* **The data**

○ ○ ○

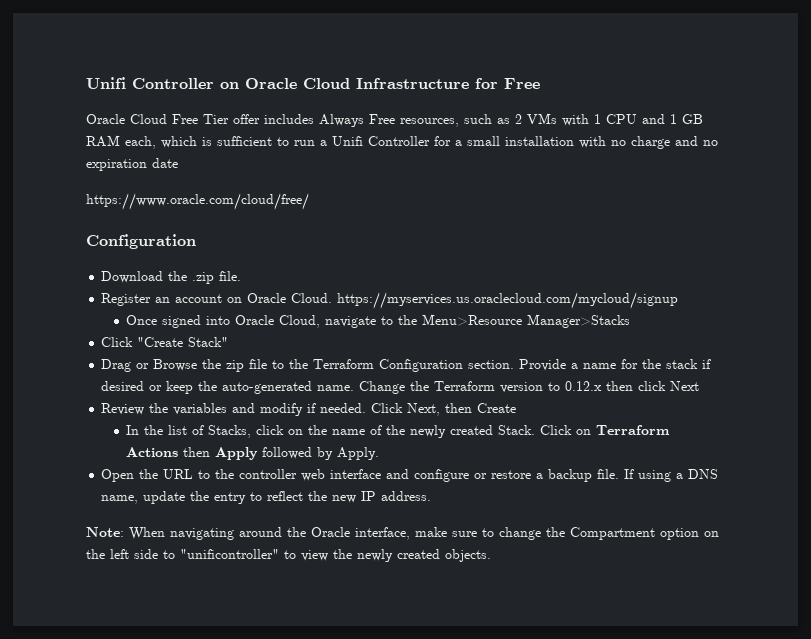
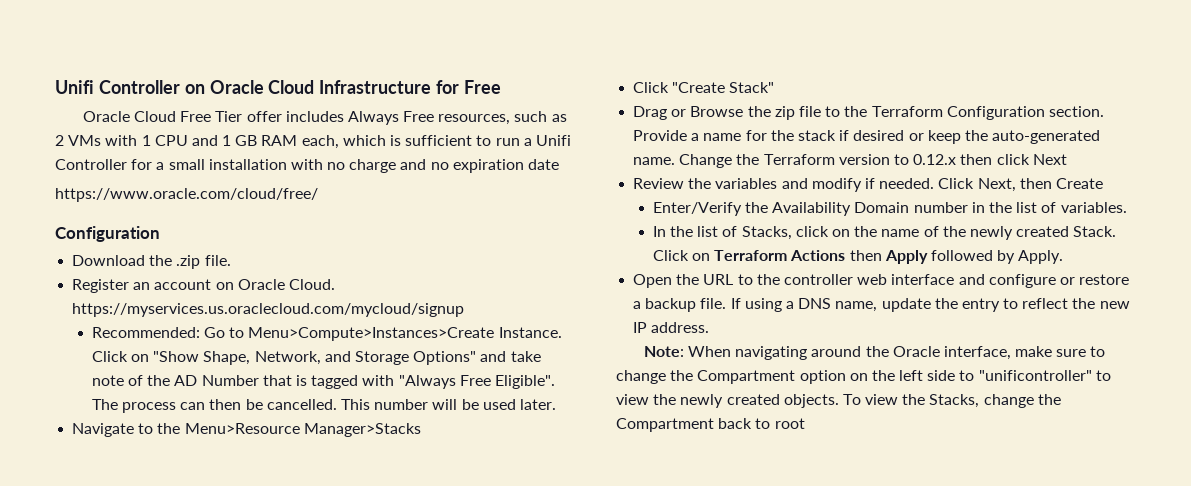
[126,315,377,328] Once signed into Oracle Cloud, navigate -> [91,327,562,341] [91,351,541,365] [91,375,555,389] [91,399,556,413] [72,423,135,437] Recommended: Go to Menu>Compute>Instances>Create Instance. Click on "Show Shape, Network, and Storage Options" and take note of the AD Number that is tagged with "Always Free Eligible". The process can then be cancelled. This number will be used later. // Navigate
(517, 408) none -> [652,202,1127,216] // Enter/Verify the Availability Domain number in the list of variables.
(491, 555) none -> [842,394,1061,408] [616,418,805,432] To view the Stacks, change the Compartment back to root

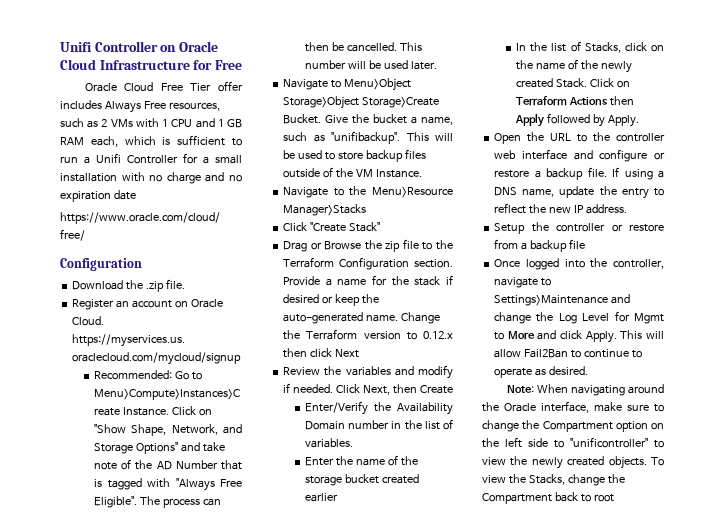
(556, 404) none -> [283,78,412,91] [283,96,440,109] [283,114,453,125] [283,131,453,144] [283,149,426,162] [283,167,422,178] // Navigate to Menu>Object Storage>Object Storage>Create Bucket. Give the bucket a name, such as "unifibackup". This will be used to store backup files outside of the VM Instance.
(1127, 207) none -> [305,455,418,466] [305,474,419,486] [305,493,339,502] // Enter the name of the storage bucket created earlier
(710, 327) none -> [494,222,664,234] [494,239,586,252] [494,258,664,270] [494,277,552,288] [494,294,631,306] [494,311,664,324] [494,330,664,343] [494,349,642,358] [494,366,589,378] // Setup the controller or restore from a backup file // Once logged into the controller, navigate to Settings>Maintenance and change the Log Level for Mgmt to More and click Apply. This will allow Fail2Ban to continue to operate as desired.

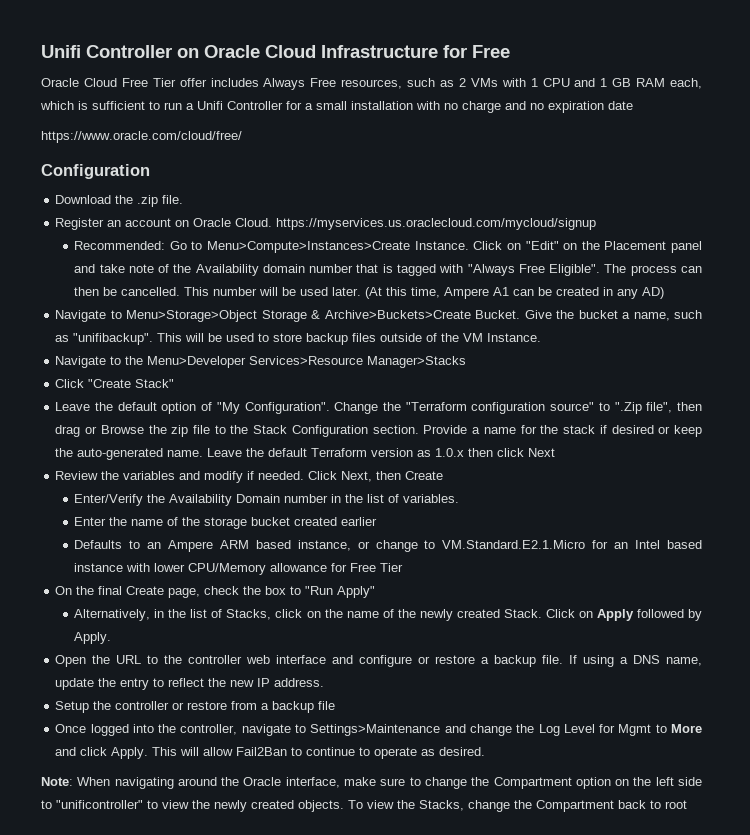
[94,424,242,436] [94,442,178,454] "Show Shape, Network, and Storage Options" -> [525,241,702,253] "Edit" on the Placement panel
[156,460,218,470] AD Number -> [195,264,354,276] Availability domain number
[283,78,412,91] [283,96,440,109] // Navigate to Menu>Object Storage>Object Storage>Create -> [365,287,665,299] [55,310,471,322] (At this time, Ampere A1 can be created in any AD) // Navigate to Menu>Storage>Object Storage & Archive>Buckets>Create
[372,187,453,198] Menu>Resource -> [147,356,364,368] Menu>Developer Services>Resource
[283,241,308,252] Drag -> [55,402,702,414] [55,425,81,437] Leave the default option of "My Configuration". Change the "Terraform configuration source" to ".Zip file", then drag
[283,257,335,268] Terraform -> [253,425,288,434] Stack
[401,312,441,324] [283,329,453,340] Change the Terraform version to 0.12.x -> [207,448,465,457] Leave the default Terraform version as 1.0.x
[516,43,527,51] In -> [74,540,702,552] [74,563,404,575] [55,586,376,598] [74,609,165,621] Defaults to an Ampere ARM based instance, or change to VM.Standard.E2.1.Micro for an Intel based instance with lower CPU/Memory allowance for Free Tier // On the final Create page, check the box to "Run Apply" // Alternatively, in
[516,96,634,106] Terraform Actions then -> (593, 614) none

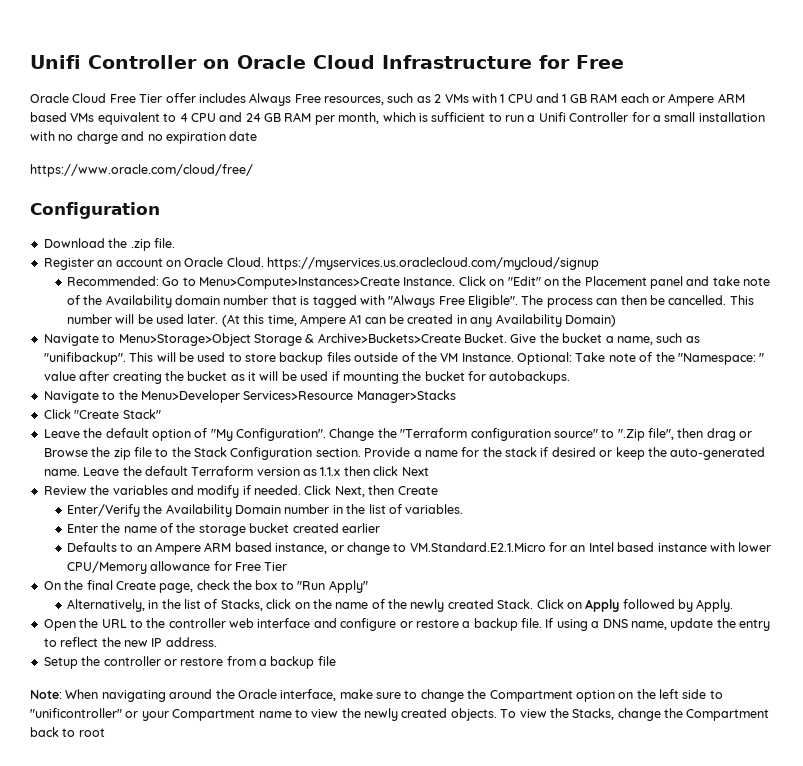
[669,78,702,89] each, -> [620,93,745,106] [30,112,380,125] each or Ampere ARM based VMs equivalent to 4 CPU and 24 GB RAM per month,
[642,287,665,299] AD) -> [495,314,616,327] Availability Domain)
(542, 337) none -> [517,352,765,365] [43,371,571,384] Optional: Take note of the "Namespace: " value after creating the bucket as it will be used if mounting the bucket for autobackups.
[435,448,465,457] 1.0.x -> [320,467,341,476] 1.1.x
[55,724,703,736] [55,747,486,759] // Once logged into the controller, navigate to Settings>Maintenance and change the Log Level for Mgmt to More and click Apply. This will allow Fail2Ban to continue to operate as desired. -> (336, 661) none
(143, 804) none -> [125,709,292,721] or your Compartment name

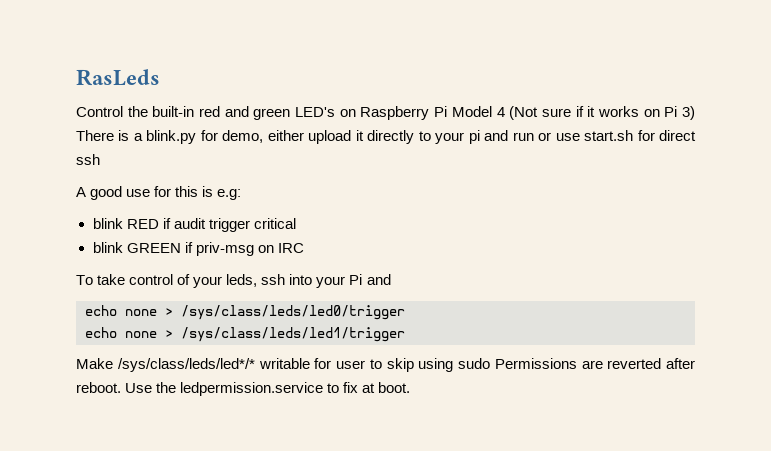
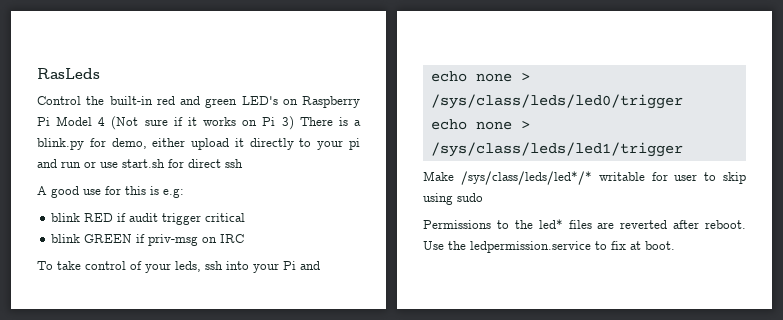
[494,358,577,369] Permissions -> [423,219,592,229] // Permissions to the led* files

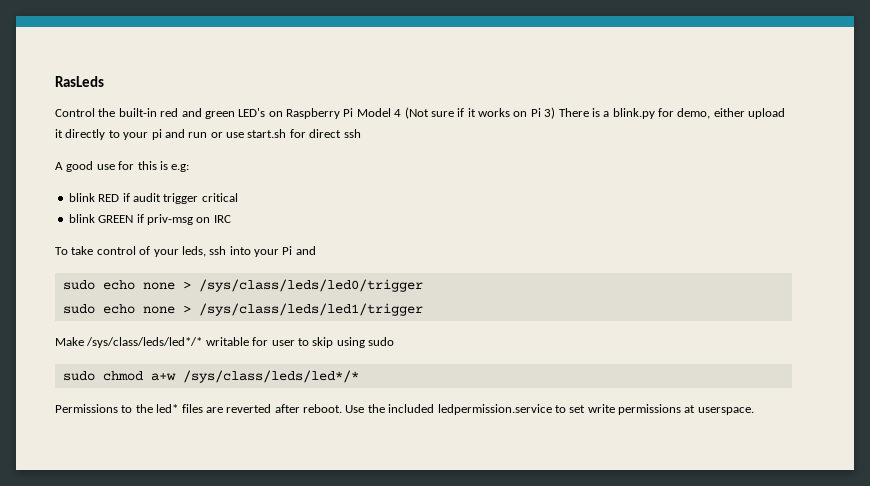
(320, 265) none -> [62,280,95,290] sudo
(683, 101) none -> [62,304,95,314] sudo
(483, 197) none -> [62,370,359,383] // sudo chmod a+w /sys/class/leds/led*/*
(466, 245) none -> [388,404,435,413] included
[611,241,675,250] fix at boot. -> [569,404,754,415] set write permissions at userspace.

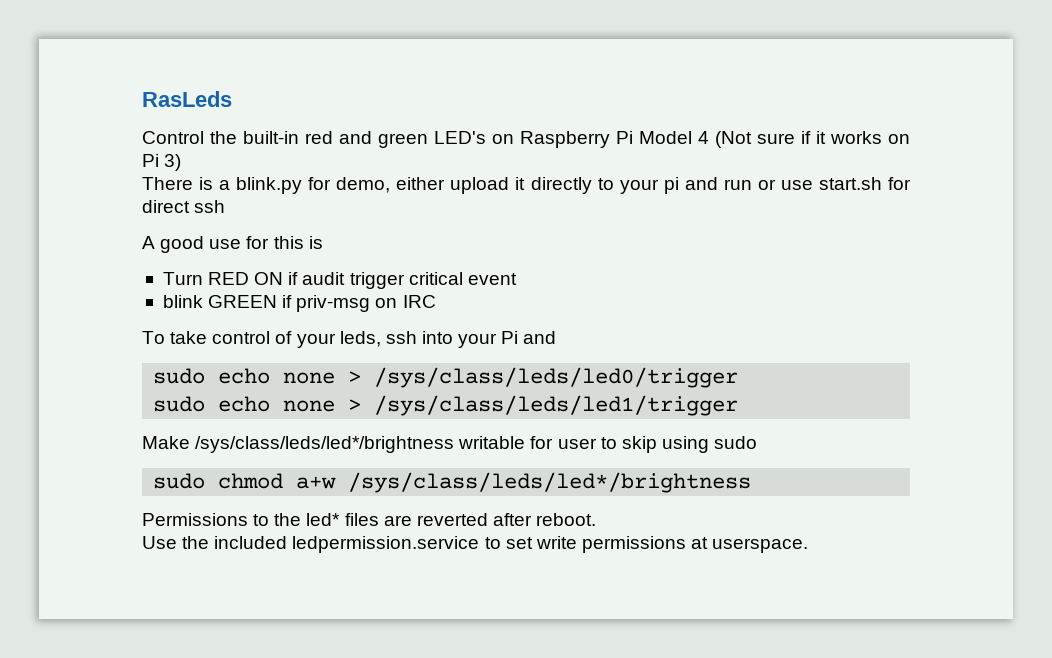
(556, 113) none -> (182, 162) //
[171,164,190,172] [68,193,120,202] e.g: // blink RED -> [162,272,284,285] // Turn RED ON
(238, 197) none -> [467,273,517,285] event
[86,337,203,348] /sys/class/leds/led*/* -> [195,436,455,453] /sys/class/leds/led*/brightness
[182,370,359,383] /sys/class/leds/led*/* -> [348,472,752,493] /sys/class/leds/led*/brightness
(342, 408) none -> (597, 519) //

○ ○ ○

* **Task brief**
A line belongs in the answer if it contains the word "Maintenance"; please copy each such line from the material.

* **Exercise result**
(710, 327) none -> [494,222,664,234] [494,239,586,252] [494,258,664,270] [494,277,552,288] [494,294,631,306] [494,311,664,324] [494,330,664,343] [494,349,642,358] [494,366,589,378] // Setup the controller or restore from a backup file // Once logged into the controller, navigate to Settings>Maintenance and change the Log Level for Mgmt to More and click Apply. This will allow Fail2Ban to continue to operate as desired.
[55,724,703,736] [55,747,486,759] // Once logged into the controller, navigate to Settings>Maintenance and change the Log Level for Mgmt to More and click Apply. This will allow Fail2Ban to continue to operate as desired. -> (336, 661) none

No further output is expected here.